Литмир - Электронная Библиотека
A
A

Социология нашей палаты была такова. Верховодил Вшивый Летуч, то есть здоровый малый-переросток по фамилии Летучев, довольно свирепый и не пребывавший временно в колонии лишь по недоразумению или малолетству, – старшие его братья, как он рассказывал с гордостью, все давно сидели. У него был подручный, очень маленький, меньше даже меня, но очень крепкий четырехклассник Вован, и всю грязную работу за вожака исполнял он: сортировал передачи, бил неугодных, держал масть . Остальные малолетние больные представляли собой шоблу безгласных и бесправных рядовых, и происходи дело не в стенах лечебного заведения, а на улице, то была бы это крепко сколоченная банда юной опасной шпаны. Вне организации оказались, как сказано, только я и второклассник Мишка-Еврей, как его здесь называли. Он и вправду был тихим еврейским мальчиком из бедной семьи – и, как я, домашний. Конечно, наше положение чужаков не могло нас не сблизить.
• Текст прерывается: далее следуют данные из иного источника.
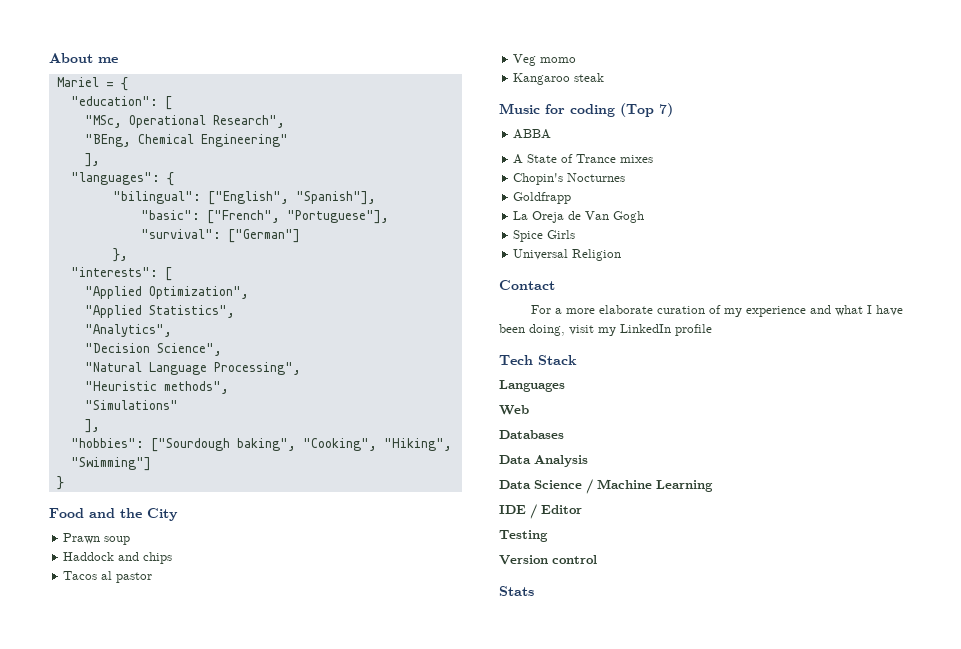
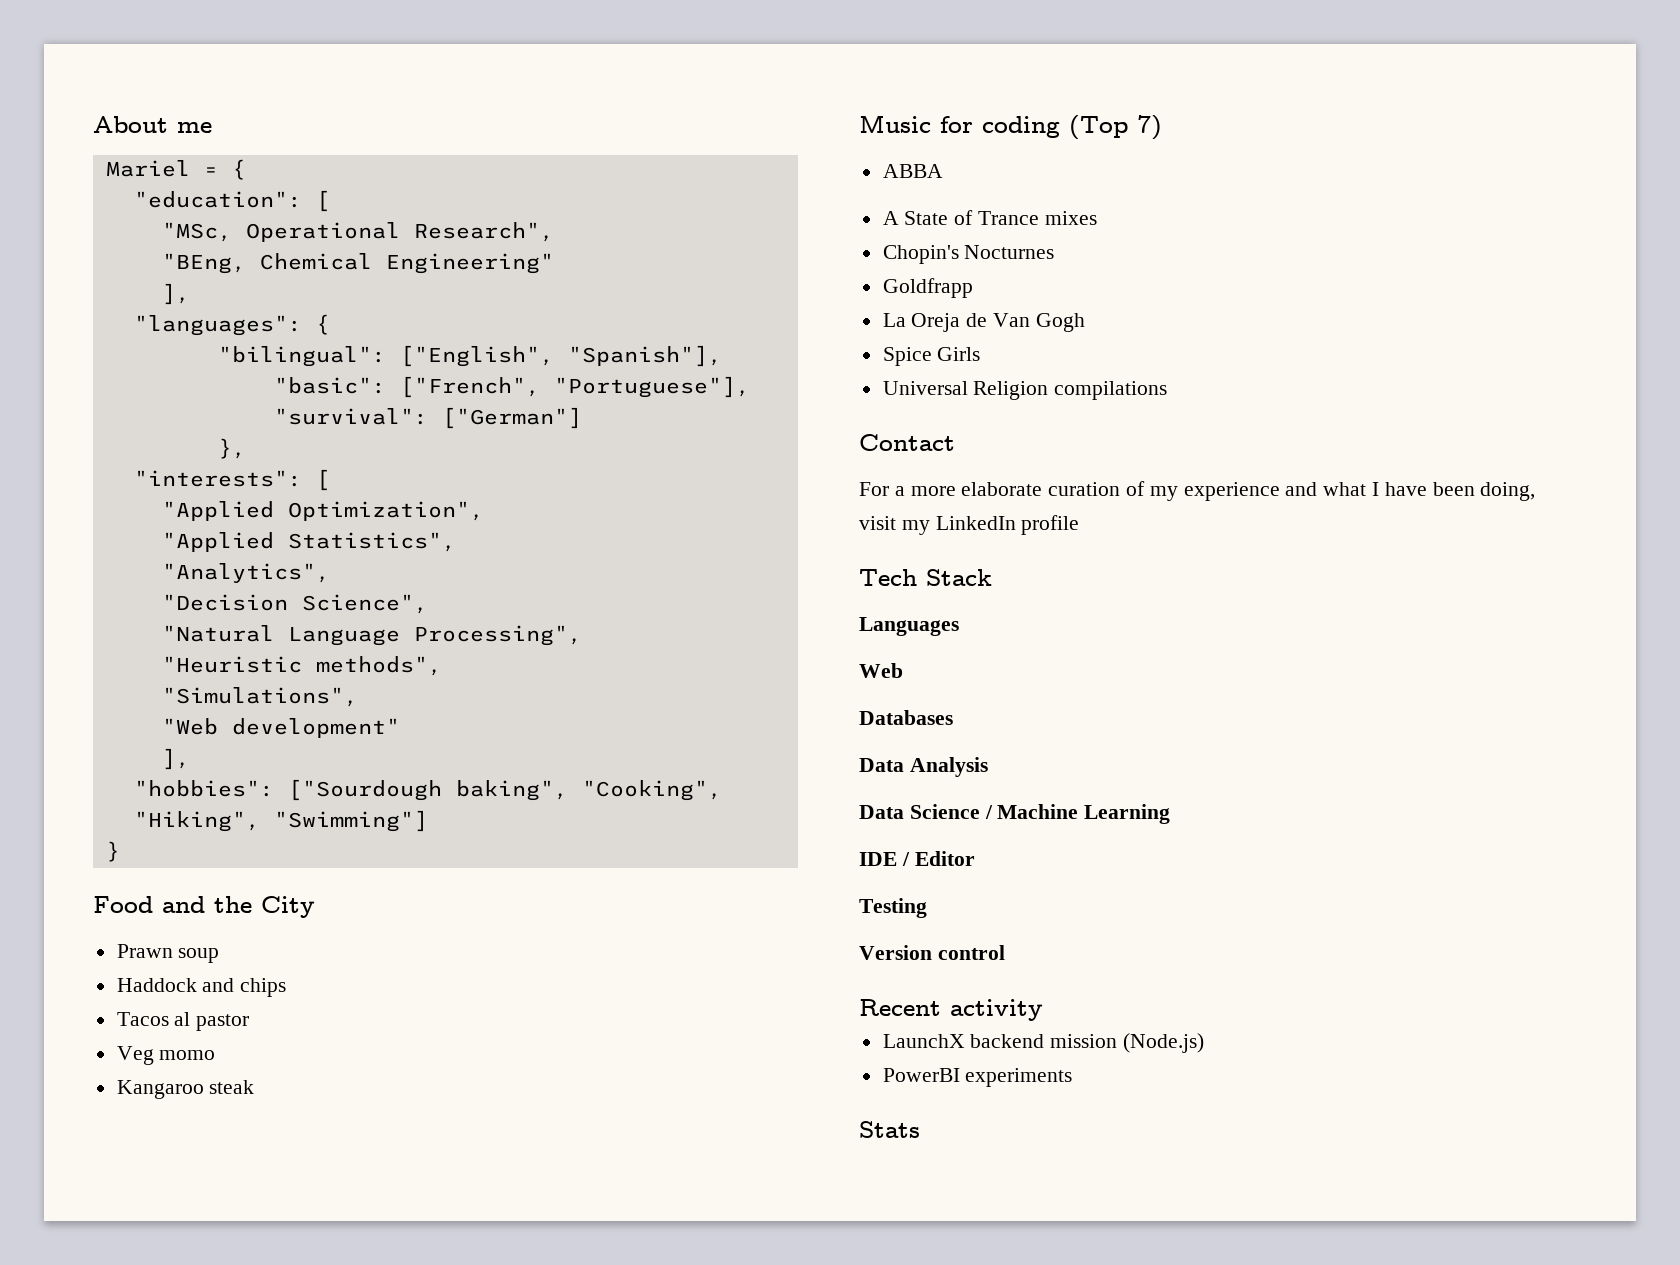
[84,400,178,410] "Simulations" -> [161,687,358,707] [161,718,400,738] "Simulations", // "Web development"
(622, 255) none -> [1054,381,1168,400] compilations
(597, 559) none -> [859,999,1043,1021] [882,1033,1205,1053] [882,1068,1073,1087] // Recent activity // LaunchX backend mission (Node.js) // PowerBI experiments

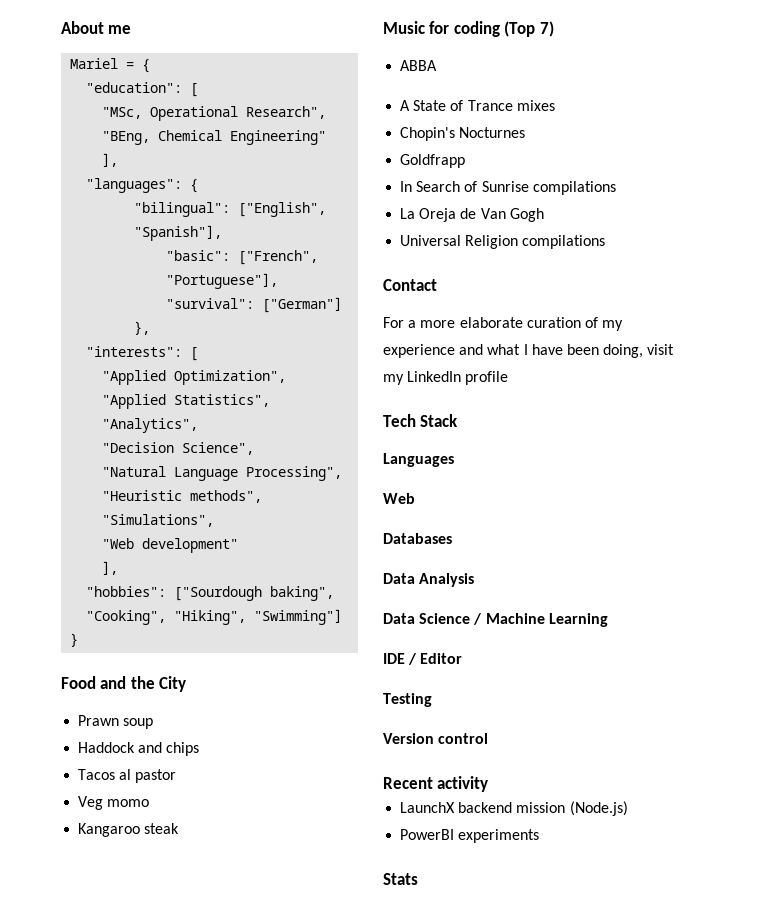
(973, 288) none -> [400,181,616,195] // In Search of Sunrise compilations
[882,347,981,366] // Spice Girls -> (544, 215) none

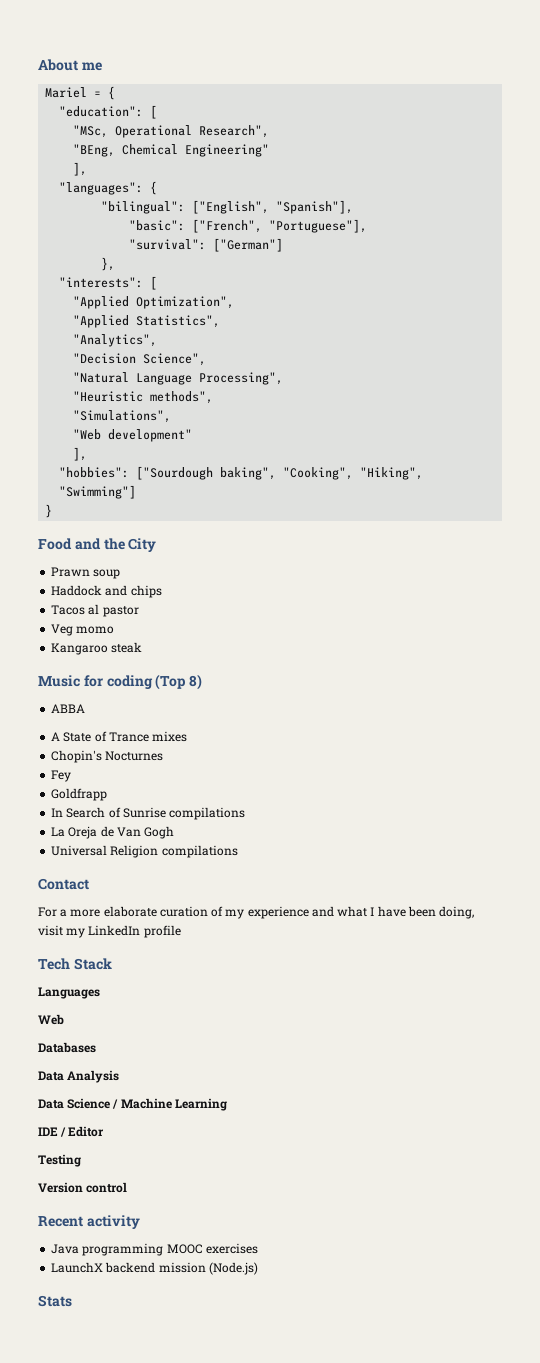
[539,21,554,37] 7) -> [189,674,203,690] 8)
(526, 132) none -> [51,770,72,782] // Fey
(489, 784) none -> [51,1243,258,1256] // Java programming MOOC exercises
[400,829,540,843] // PowerBI experiments -> (258, 1268) none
Развлечений было мало: так, байки перед сном. Ни о каком телевизоре, скажем, тогда речи не было. Книжек здесь никто не читал. Событиями становились: утренний осмотр, процедуры, еда четыре раза в день, оправка в общей уборной – по ночам полагались подкроватные горшки – и прогулки, конечно. Забавно, что горшки выносили нянечки, но Летуч и Вован всегда вызывались им помогать. То есть носил дерьмо, конечно, Вован, а Летуч был как бы бригадиром. И вся плата знала, в чем здесь дело, – в сортире они курили. А в палате в это время клубились восхищенные шепотки: папиросы дымят…
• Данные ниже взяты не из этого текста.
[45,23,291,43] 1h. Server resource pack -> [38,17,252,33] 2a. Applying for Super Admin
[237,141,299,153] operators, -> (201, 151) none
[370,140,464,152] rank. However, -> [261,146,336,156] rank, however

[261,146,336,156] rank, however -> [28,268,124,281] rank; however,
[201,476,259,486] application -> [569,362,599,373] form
Больничный двор, куда нас выводили гулять, был обнесен высокой кирпичной стеной, совсем тюремной, разве что без колючки поверху.
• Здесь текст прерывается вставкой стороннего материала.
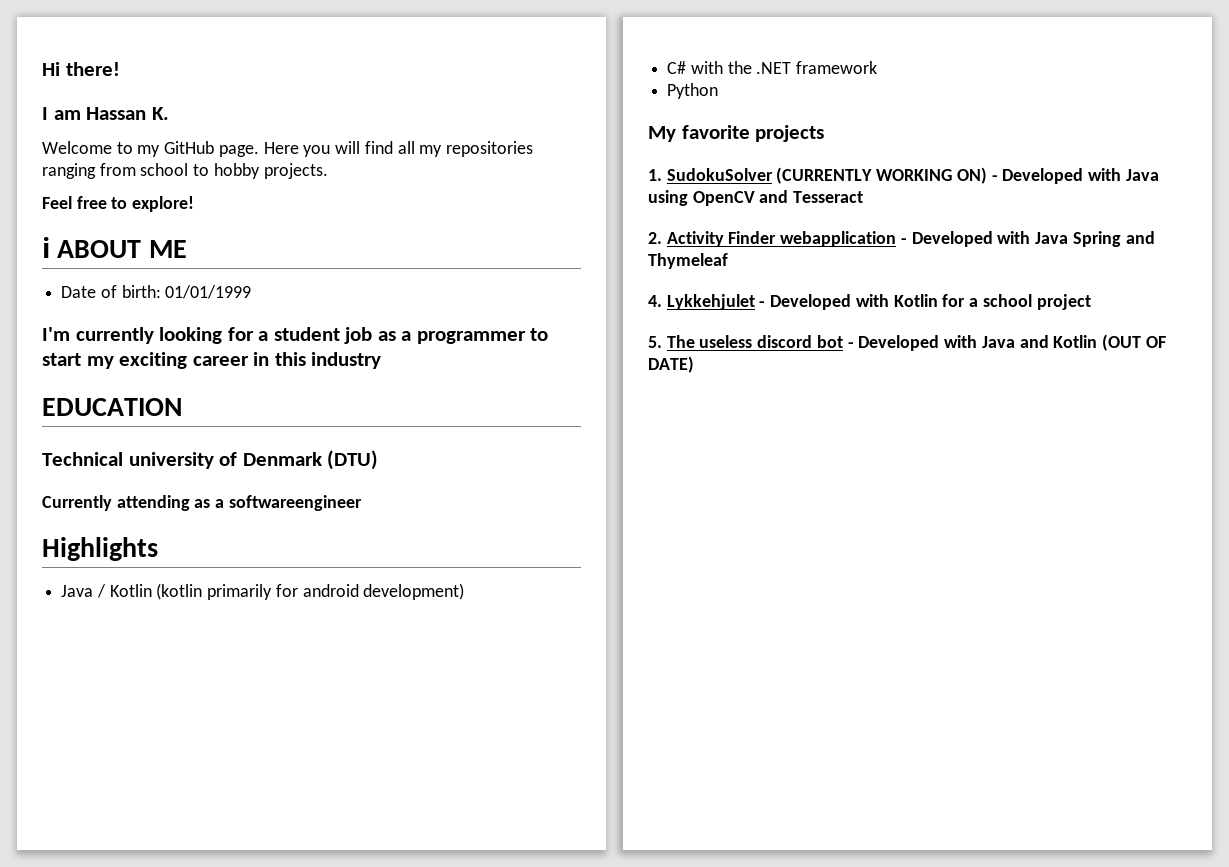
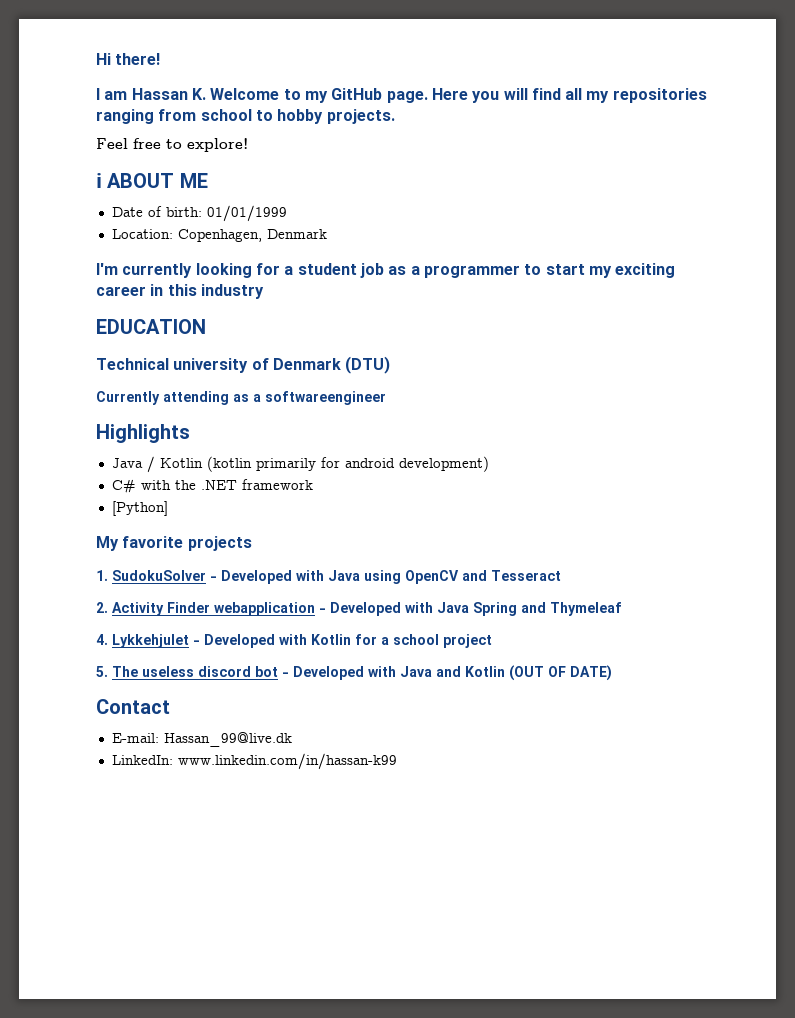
(169, 113) // -> (206, 94) none
(252, 292) none -> [111,229,327,242] // Location: Copenhagen, Denmark
[667,83,719,99] Python -> [111,501,168,516] [Python]
[776,167,987,184] (CURRENTLY WORKING ON) -> (206, 575) none
(694, 364) none -> [96,699,170,714] [111,732,292,747] [111,753,397,770] // Contact // E-mail: Hassan_99@live.dk // LinkedIn: www.linkedin.com/in/hassan-k99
Стена была необходима, поскольку больница эта была посвящена излечению кожных заболеваний. И совершенно логично, что стеной она была обнесена для отгораживания от внешнего, здорового, мира.

Но не только этой цели служила стена. Дело в том, что за оградой нашего учреждения помещалось другое, смежного профиля, а именно – женская венерологическая лечебница. Так что стена у нас и у сифилитичек была одна, что некогда позволило устроителям этого оазиса народного здравоохранения чуть сэкономить на стройматериалах и землеотводе.

Если наш двор был гол, только чахлые кустики и редкая трава, то у сифилитичек во дворе росли два замечательных тополя с обрубленными ветвями. Это был факт, значение которого выходило за рамки чисто ланд- шафтные. Дело в том, что после отбоя, когда врачи покидали стены учреждения, а нянечка запирала нашу палату на ключ, все наше население бросалось к окнам, стремясь занять место на подоконнике и поудобней устроиться на животе – по понятной предусмотрительности начальства окна именно детского отделения смотрели на смежное учреждение.

Темнело поздно, и все было отлично видно. Именно в это предвечернее время на тополях появлялись гроздья онанистов. А сифилитички устраивали для них стриптиз. Наверное, сифилитички видели и нашу детвору, но главными зрителями для них, конечно, были гнездовавшиеся на тополях, среди которых преобладали взрослые мужики. Нам с Мишкой тоже хотелось бы взглянуть, хотя суть дела для нас оставалась смутна. Но нас, конечно, к окнам не подпускали.

У всякого представления бывает финал, хотя бы потому, что августовское небо, наконец, наливалось темнотой, и проступали звезды. Летуч заваливался на койку – он занимал, разумеется, самое почетное место, у окна, и начинал петь. Репертуар у него был небогат, и кое-что из него я до сих пор помню, благо позже эти жестокие романсы стали классикой. Это были, разумеется, Из-за пары распущенных кос, Девушка из Нагасаки, В нашу гавань заходили корабли , но самая ударная была ухарская плясовая У них походочка, что в море лодочка …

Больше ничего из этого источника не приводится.